Pourquoi les biais institutionnels sont rarement identifiés
Dans l’analyse du marché résidentiel, les cadres institutionnels sont souvent perçus comme neutres et objectifs. Cette perception conduit à sous-estimer les biais qu’ils introduisent dans la lecture du marché, en particulier lorsqu’ils servent de base à la production de données, de périmètres analytiques ou de catégories descriptives.
À Casablanca, ces biais influencent fortement la manière dont le résidentiel est décrit, comparé et interprété.
Cadres administratifs et simplification du réel
Les institutions produisent des découpages administratifs, des nomenclatures et des catégories destinées à des objectifs de gestion, de planification ou de suivi réglementaire. Ces cadres sont fonctionnels pour l’action publique, mais ils simplifient nécessairement la réalité résidentielle.
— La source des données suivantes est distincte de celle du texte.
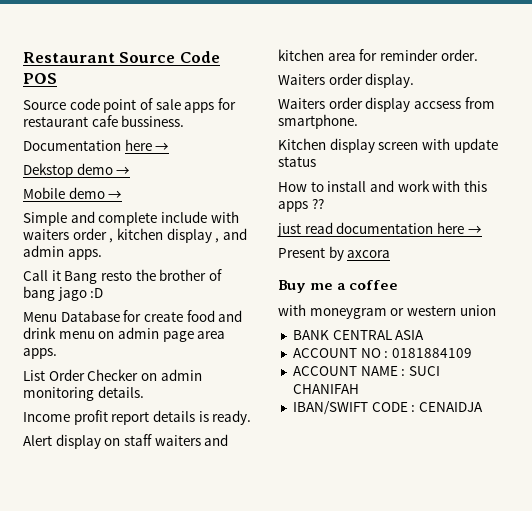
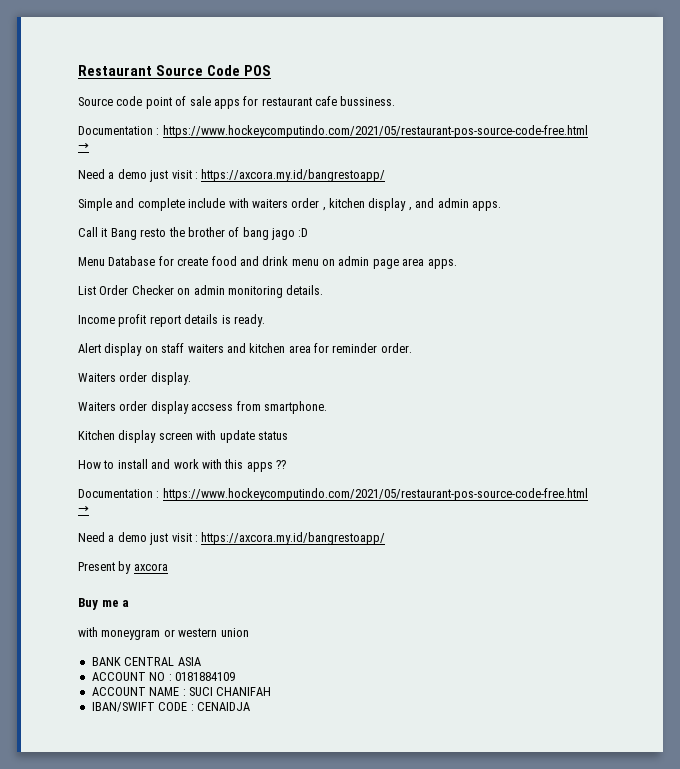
[124,139,170,151] [23,163,131,178] [23,187,123,199] here → // Dekstop demo → // Mobile demo → -> [156,125,588,138] [78,143,89,150] [78,169,386,182] : https://www.hockeycomputindo.com/2021/05/restaurant-pos-source-code-free.html → // Need a demo just visit : https://axcora.my.id/bangrestoapp/
[277,222,482,237] just read documentation here → -> [78,488,588,501] [78,506,89,513] [78,532,386,545] Documentation : https://www.hockeycomputindo.com/2021/05/restaurant-pos-source-code-free.html → // Need a demo just visit : https://axcora.my.id/bangrestoapp/
[349,280,399,290] coffee -> (130, 603) none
Les sous-marchés résidentiels, définis par des usages et des formes urbaines, ne coïncident pas toujours avec ces découpages administratifs.
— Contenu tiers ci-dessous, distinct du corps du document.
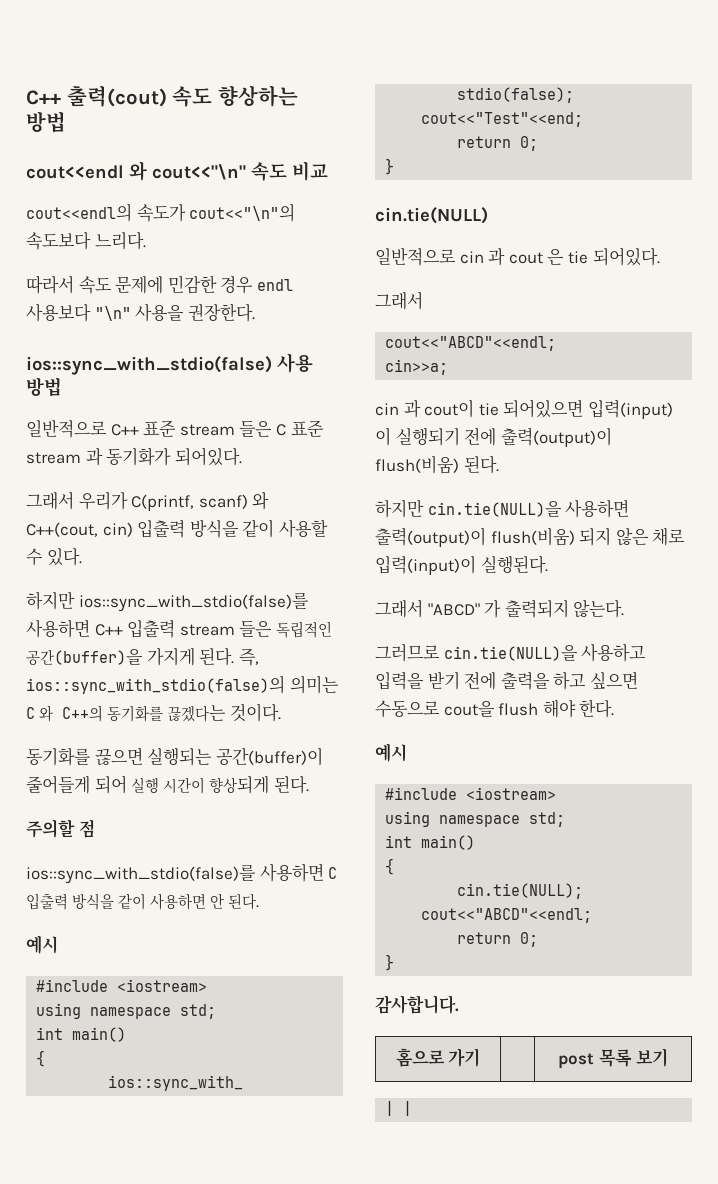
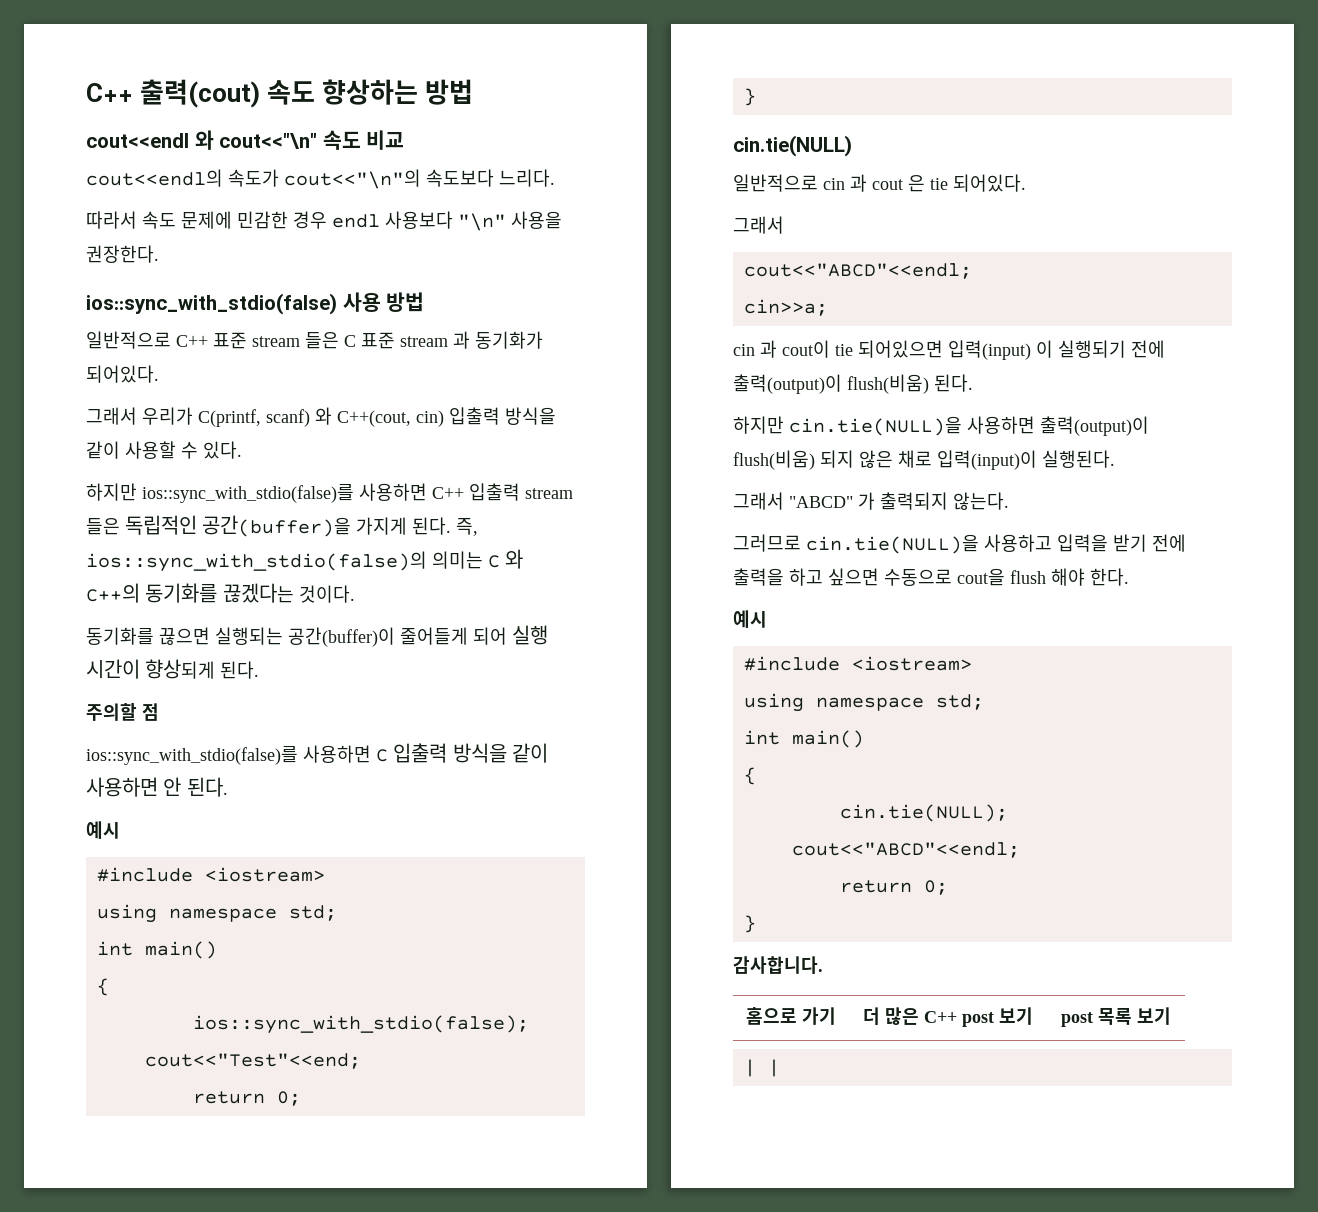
(481, 1057) none -> [863,1007,1033,1027] 더 많은 C++ post 보기

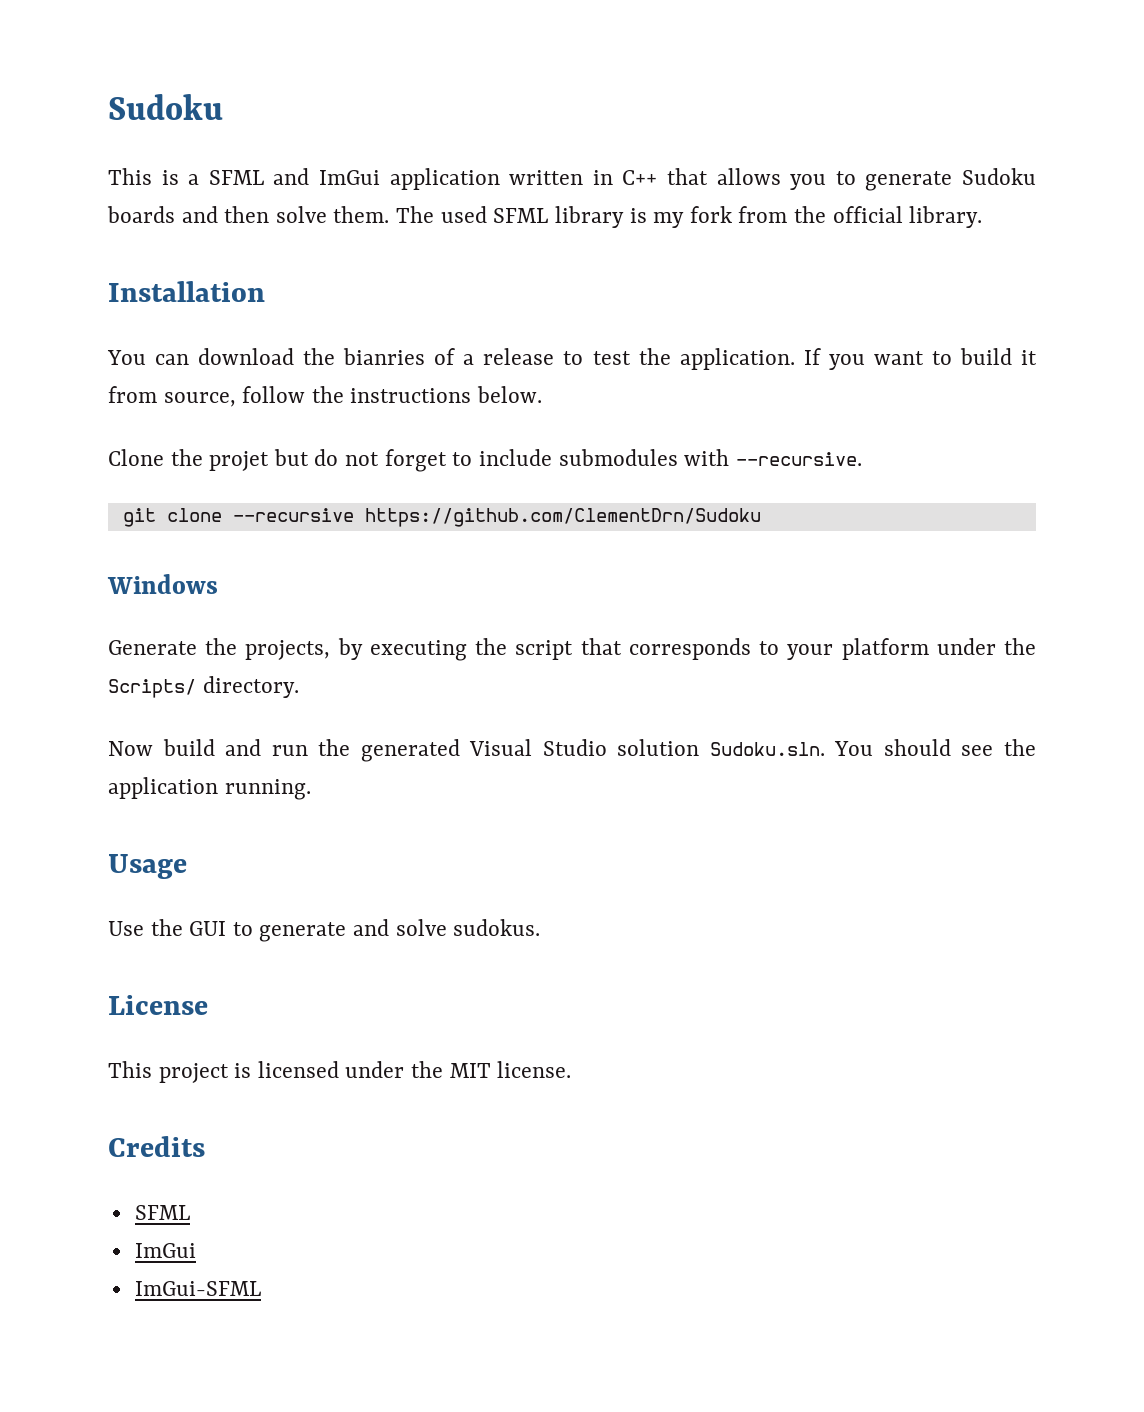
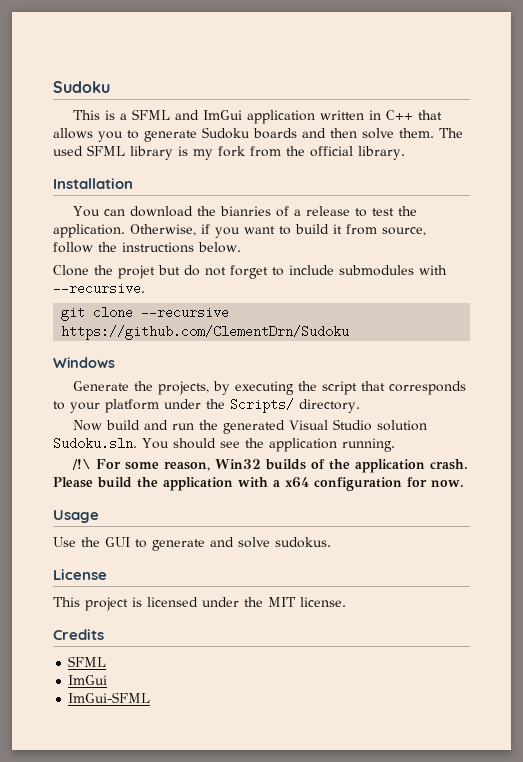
[803,348,821,365] If -> [130,224,210,236] Otherwise, if
(311, 789) none -> [72,459,469,473] [53,477,464,491] // /!\ For some reason, Win32 builds of the application crash. Please build the application with a x64 configuration for now.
Données institutionnelles et angles morts
Les données produites ou relayées par les institutions reflètent les périmètres qu’elles sont en mesure d’observer et de documenter. Elles privilégient les segments formels, enregistrés et conformes, au détriment des usages informels ou stabilisés.
L’analyse du dataset d’annonces immobilières utilisé pour Casablanca montre un décalage entre la visibilité institutionnelle et la réalité des usages résidentiels, soulignant l’existence d’angles morts structurels.
Confusion entre périmètre institutionnel et périmètre du marché
Un biais fréquent consiste à assimiler le périmètre couvert par les institutions au périmètre réel du marché résidentiel. Cette confusion conduit à exclure implicitement des segments entiers du résidentiel qui échappent aux circuits institutionnels classiques.
À Casablanca, cette assimilation renforce une lecture partielle du marché, centrée sur les zones et les typologies les plus administrativement lisibles.
Effets de normalisation et de comparaison trompeuse
Les cadres institutionnels favorisent la normalisation des catégories et des indicateurs. Cette normalisation facilite les comparaisons administratives, mais elle peut produire des comparaisons trompeuses lorsqu’elle est appliquée à des sous-marchés aux logiques distinctes.
Comparer des quartiers ou des segments sur la base de catégories institutionnelles homogènes revient souvent à effacer des différences structurelles essentielles.
Les biais institutionnels comme limite analytique
Dans une approche institutionnelle rigoureuse, les biais institutionnels doivent être reconnus comme une limite analytique. Ils ne disqualifient pas les cadres existants, mais imposent de les replacer dans leur fonction première : celle d’outils de gestion, non de description exhaustive du marché.
À Casablanca, intégrer cette lecture critique permet de comprendre pourquoi certaines interprétations du marché résidentiel échouent malgré l’abondance de cadres et de données institutionnelles.